My Journey through Breast Cancer

On October 11, 2013, I was diagnosed with Stage II Triple Negative Breast Cancer (TNBC) ... or as we like to call it, extreme measures for a nap (EMFN). For a while, this blog will be my cancer journal. Enter at your own risk.

09 October 2007

if i won ...

Sometimes I daydream about winning the lottery. And winning really big. Like, millions and millions of dollars. Enough to have LOTS left over after I've given half to the government in taxes and tons away to charities and my church. Then I dream about what I'd do with that money ... I'd buy a house and a new car and a new wardrobe and put tons away for retirement (which would start that week, I think). I'd buy great gifts for friends and families. I'd be really wise with my obscene wealth. I promise.

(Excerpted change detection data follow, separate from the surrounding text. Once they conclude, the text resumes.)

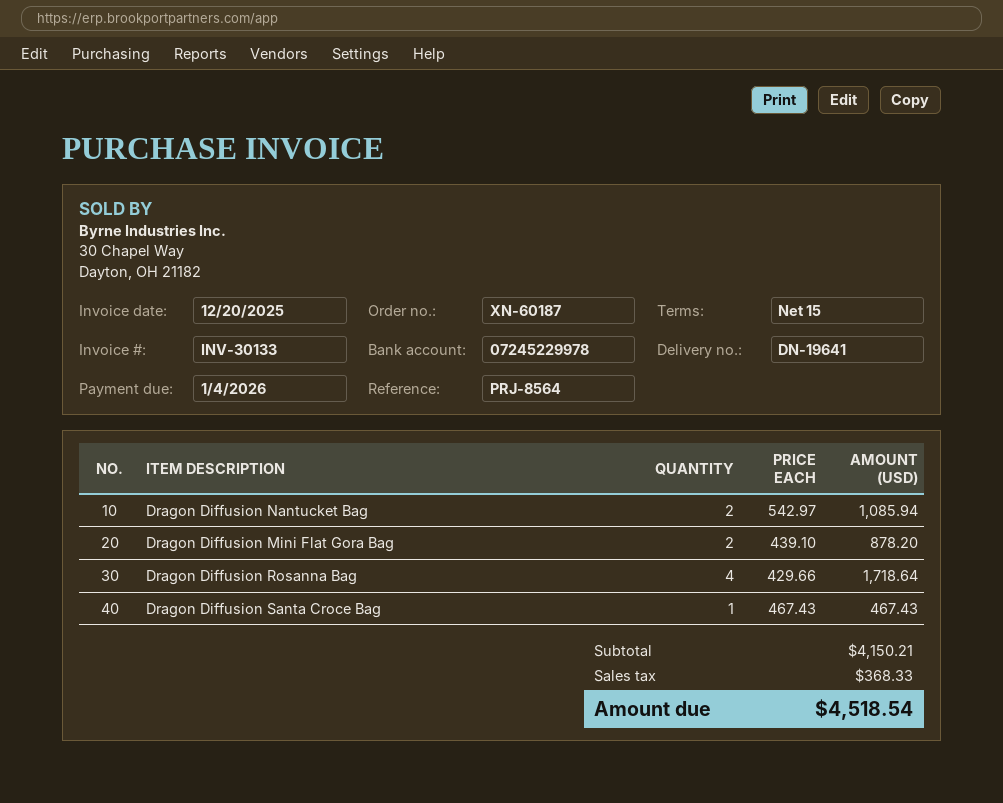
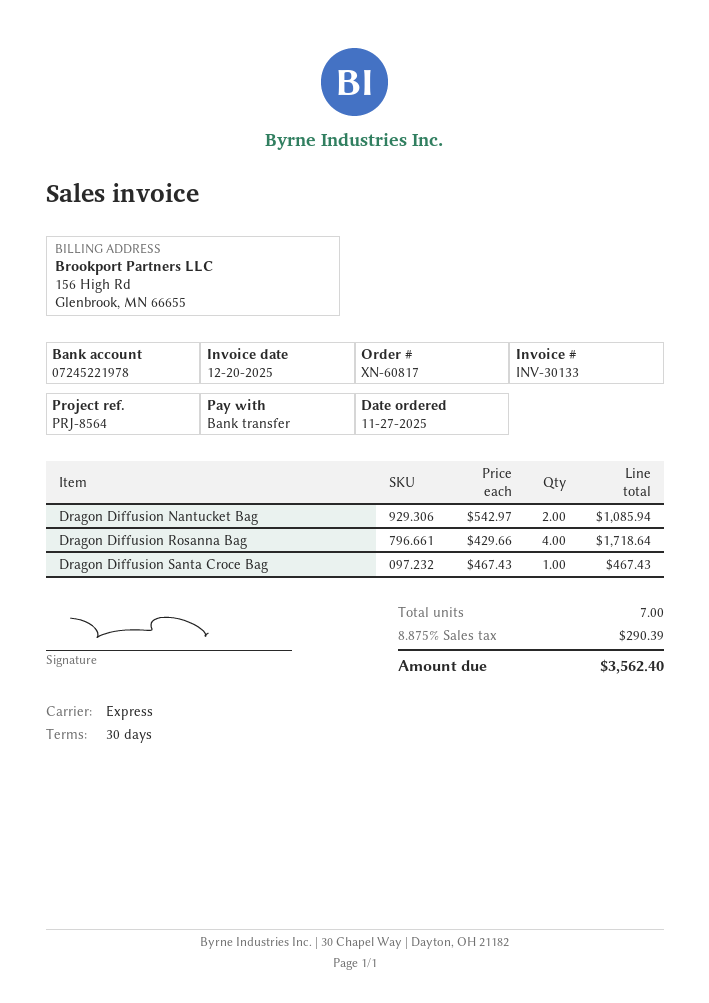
order number: XN-60187 -> XN-60817
payment terms: 15 days -> 30 days
bank account: 07245229978 -> 07245221978
Dragon Diffusion Mini Flat Gora Bag: 2 x 439.10 = 878.20 -> none
tax: 368.33 -> 290.39
total: 4518.54 -> 3562.40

Then sometimes I think about winning just $100,000. And I find myself disappointed. After all the taxes and the giving, I'd have barely enough for a fancy dinner in Italy! What's the point of winning so little!? And I don't even want it.

I've realized that even in my fantasies I'm greedy. Which is probably why my millions only exist in my fantasies. Yes, they'd make life easier on some levels. But is easier really all that much better? I'm honestly not so sure. After I've gone through the scenarios in my head, and then come back down to reality, I realize that what I already have is pretty good. Not only do I have all my physical needs met, I am rich in relationships and situation, the things money can't buy. The rest will all burn anyway, right?

So, I'm left with thoughts akin to those in the newest cheesy country song, If this is as good as it gets, I'm perfectly happy with it.